Il n’est pas rare que nous détections un trouble d’ordre psychique lors d’une simple consultation en médecine générale. Il faut avant tout être à l’écoute et bien saisir l’environnement global dans lequel évolue la personne. L’origine de la souffrance est souvent multifactorielle: école, famille, cercle d’amis, crise d’identité ou simple rébellion. Plusieurs séances peuvent être nécessaires pour obtenir des informations personnelles, voire intimes, et comprendre ce qui ne va pas. Dialogue et mise en confiance sont les maîtres-mots.
Les jeunes constituent pour l’instant le groupe le moins vacciné contre le Covid-19. Faites-vous de la sensibilisation en ce sens auprès de votre patientèle?
Oui, nous les encourageons à se vacciner et dans la ­majorité des cas, ils sont tout à fait prêts et ouverts à le faire. Ce sont plutôt les parents qui se montrent ­réticents et «bloquent». Nous menons toujours au moins une consultation avec les parents, puis nous voyons l’enfant ou l’adolescent seul. Cet équilibre est important.
A quoi ressemble votre patientèle type?
L’âge moyen est de 16,7 ans. Plus de 60% sont des jeunes filles.

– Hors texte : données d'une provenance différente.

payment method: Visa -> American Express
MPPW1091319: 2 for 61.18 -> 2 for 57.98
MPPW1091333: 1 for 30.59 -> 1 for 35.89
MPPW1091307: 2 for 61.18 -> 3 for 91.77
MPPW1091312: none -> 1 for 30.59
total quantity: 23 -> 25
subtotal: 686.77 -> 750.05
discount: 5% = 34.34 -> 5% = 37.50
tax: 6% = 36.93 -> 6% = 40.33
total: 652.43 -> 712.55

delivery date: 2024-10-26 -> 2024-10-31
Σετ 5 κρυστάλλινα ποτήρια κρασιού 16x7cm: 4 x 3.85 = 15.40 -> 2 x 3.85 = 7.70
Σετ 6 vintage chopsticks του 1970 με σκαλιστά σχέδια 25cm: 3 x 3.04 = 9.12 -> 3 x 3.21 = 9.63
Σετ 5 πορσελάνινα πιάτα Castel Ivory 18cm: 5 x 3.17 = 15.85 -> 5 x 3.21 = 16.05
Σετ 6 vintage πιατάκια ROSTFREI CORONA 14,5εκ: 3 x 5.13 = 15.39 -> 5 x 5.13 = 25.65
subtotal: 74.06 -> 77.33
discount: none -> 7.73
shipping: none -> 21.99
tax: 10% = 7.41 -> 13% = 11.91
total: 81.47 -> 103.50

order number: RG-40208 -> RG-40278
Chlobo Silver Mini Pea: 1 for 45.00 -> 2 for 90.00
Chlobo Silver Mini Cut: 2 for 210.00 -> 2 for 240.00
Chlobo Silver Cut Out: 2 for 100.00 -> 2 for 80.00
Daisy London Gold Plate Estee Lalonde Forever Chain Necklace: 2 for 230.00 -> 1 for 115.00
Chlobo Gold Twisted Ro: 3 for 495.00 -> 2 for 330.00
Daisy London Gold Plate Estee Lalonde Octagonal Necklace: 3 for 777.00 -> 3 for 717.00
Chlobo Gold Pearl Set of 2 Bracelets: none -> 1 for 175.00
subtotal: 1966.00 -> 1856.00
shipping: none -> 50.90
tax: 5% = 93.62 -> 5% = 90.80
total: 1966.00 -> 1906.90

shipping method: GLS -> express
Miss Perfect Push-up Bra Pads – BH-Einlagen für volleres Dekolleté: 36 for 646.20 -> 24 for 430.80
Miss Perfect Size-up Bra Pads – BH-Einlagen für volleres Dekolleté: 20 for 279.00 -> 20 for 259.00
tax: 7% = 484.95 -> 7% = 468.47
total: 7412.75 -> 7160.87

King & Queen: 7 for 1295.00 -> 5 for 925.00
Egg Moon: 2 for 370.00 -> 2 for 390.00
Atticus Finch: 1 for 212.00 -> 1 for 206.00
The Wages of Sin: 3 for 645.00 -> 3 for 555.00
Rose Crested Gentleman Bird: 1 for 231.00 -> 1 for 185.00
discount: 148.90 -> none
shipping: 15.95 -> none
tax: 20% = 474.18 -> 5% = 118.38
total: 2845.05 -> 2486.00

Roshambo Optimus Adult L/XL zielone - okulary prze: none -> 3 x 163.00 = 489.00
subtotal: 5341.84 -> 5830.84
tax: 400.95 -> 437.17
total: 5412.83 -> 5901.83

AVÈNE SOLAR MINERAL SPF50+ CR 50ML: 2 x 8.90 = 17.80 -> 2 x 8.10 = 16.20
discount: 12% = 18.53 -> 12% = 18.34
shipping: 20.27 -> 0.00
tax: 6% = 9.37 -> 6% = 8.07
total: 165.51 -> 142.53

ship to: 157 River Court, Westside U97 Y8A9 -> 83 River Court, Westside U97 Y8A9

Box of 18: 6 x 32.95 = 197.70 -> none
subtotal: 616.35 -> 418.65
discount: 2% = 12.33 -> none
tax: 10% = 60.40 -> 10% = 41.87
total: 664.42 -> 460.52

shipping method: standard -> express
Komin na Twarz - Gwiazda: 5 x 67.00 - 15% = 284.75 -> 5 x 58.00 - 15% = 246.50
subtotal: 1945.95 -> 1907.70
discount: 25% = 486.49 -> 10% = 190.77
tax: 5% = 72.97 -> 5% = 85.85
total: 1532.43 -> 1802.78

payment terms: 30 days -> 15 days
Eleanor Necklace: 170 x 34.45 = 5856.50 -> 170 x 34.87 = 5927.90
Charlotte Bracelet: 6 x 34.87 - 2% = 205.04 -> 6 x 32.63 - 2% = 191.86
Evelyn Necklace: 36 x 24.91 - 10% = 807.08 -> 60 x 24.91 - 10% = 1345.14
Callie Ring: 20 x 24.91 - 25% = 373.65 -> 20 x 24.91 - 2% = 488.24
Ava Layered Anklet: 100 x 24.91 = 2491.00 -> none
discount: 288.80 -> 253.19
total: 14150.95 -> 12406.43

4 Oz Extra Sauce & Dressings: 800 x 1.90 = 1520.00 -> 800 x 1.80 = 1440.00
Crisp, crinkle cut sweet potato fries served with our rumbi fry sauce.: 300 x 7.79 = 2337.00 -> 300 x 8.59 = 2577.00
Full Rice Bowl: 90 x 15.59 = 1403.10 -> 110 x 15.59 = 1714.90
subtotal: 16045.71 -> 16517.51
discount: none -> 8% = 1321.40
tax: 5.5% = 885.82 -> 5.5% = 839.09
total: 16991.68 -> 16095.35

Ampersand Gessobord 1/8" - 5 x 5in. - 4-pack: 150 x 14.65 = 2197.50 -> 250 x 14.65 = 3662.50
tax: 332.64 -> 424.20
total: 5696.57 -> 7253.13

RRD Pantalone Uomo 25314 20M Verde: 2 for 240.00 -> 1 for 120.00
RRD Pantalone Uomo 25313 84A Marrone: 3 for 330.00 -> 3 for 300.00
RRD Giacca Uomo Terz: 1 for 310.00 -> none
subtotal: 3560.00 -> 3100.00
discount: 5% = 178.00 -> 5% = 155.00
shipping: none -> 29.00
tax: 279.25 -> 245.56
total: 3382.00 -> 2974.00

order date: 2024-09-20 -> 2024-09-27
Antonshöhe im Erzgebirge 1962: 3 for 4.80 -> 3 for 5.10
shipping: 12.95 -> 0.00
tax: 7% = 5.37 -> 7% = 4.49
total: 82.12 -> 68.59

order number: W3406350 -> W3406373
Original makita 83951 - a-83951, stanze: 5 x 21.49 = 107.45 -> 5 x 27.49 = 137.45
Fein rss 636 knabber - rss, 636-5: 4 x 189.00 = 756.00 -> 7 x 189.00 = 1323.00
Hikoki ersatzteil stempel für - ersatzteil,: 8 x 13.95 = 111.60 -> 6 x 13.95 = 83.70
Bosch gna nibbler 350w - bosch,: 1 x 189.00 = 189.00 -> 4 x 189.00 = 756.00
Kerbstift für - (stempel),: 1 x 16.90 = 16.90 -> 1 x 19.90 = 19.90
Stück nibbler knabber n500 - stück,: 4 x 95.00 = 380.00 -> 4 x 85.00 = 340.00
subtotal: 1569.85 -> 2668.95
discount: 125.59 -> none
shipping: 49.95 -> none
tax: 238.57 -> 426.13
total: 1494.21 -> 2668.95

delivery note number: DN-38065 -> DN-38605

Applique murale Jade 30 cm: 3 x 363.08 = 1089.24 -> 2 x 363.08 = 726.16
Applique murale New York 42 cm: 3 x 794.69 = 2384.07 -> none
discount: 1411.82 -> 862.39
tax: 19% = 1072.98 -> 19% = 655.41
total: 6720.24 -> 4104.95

Une grande partie de la patientèle se répartit entre la Riviera et le Chablais valaisan, jusqu’à Martigny.
Vous avez 60 patientes et patients sur liste d’attente, songez-vous à vous agrandir?
Oui, nous avons le projet d’ouvrir des antennes notamment en Valais et à Fribourg. La facilité d’accès aux soins pour cette frange de la population ne doit pas se limiter à l’Arc lémanique. C’est toutefois encore une musique d’avenir: l’ouverture d’un cabinet est très complexe, les démarches administratives immenses. Le Centre Ados Riviera aurait dû ouvrir ses portes en mai 2020, mais les autorisations ont été difficiles à obtenir.

Une offre singulière hors hôpital

Situé à côté de la Gare de Montreux, le Centre Ados Riviera compte une salle gynécologique, un laboratoire, deux salles de soins somatiques et cinq salles de consultation. Jennifer Helfer y exerce en tant que spécialiste en médecine interne générale aux côtés de deux pédiatres, une gynécologue, un pédopsychiatre, deux psychologues et une ergothérapeute. Un infirmier mobile va à la rencontre des jeunes dans la rue pour les sensi­biliser aux soins en santé psychique. L’offre du centre est unique en Suisse romande en milieu non hospitalier, selon Jennifer Helfer. Depuis l’ouverture en mars 2021, quelque 1000 consultations ont été menées. Les coûts se sont montés à environ un million de francs dont 500 000 pour les travaux. L’installation et l’administration du centre sont le fruit d’une collaboration avec PraxaMed Center SA, société spécialisée dans la mise en place et le conseil pour les cabinets de groupe et centres médicaux. Etant une SA, le centre n’a pas reçu de subventions publiques, mais a bénéficié du soutien de la Fondation Avenir et Santé.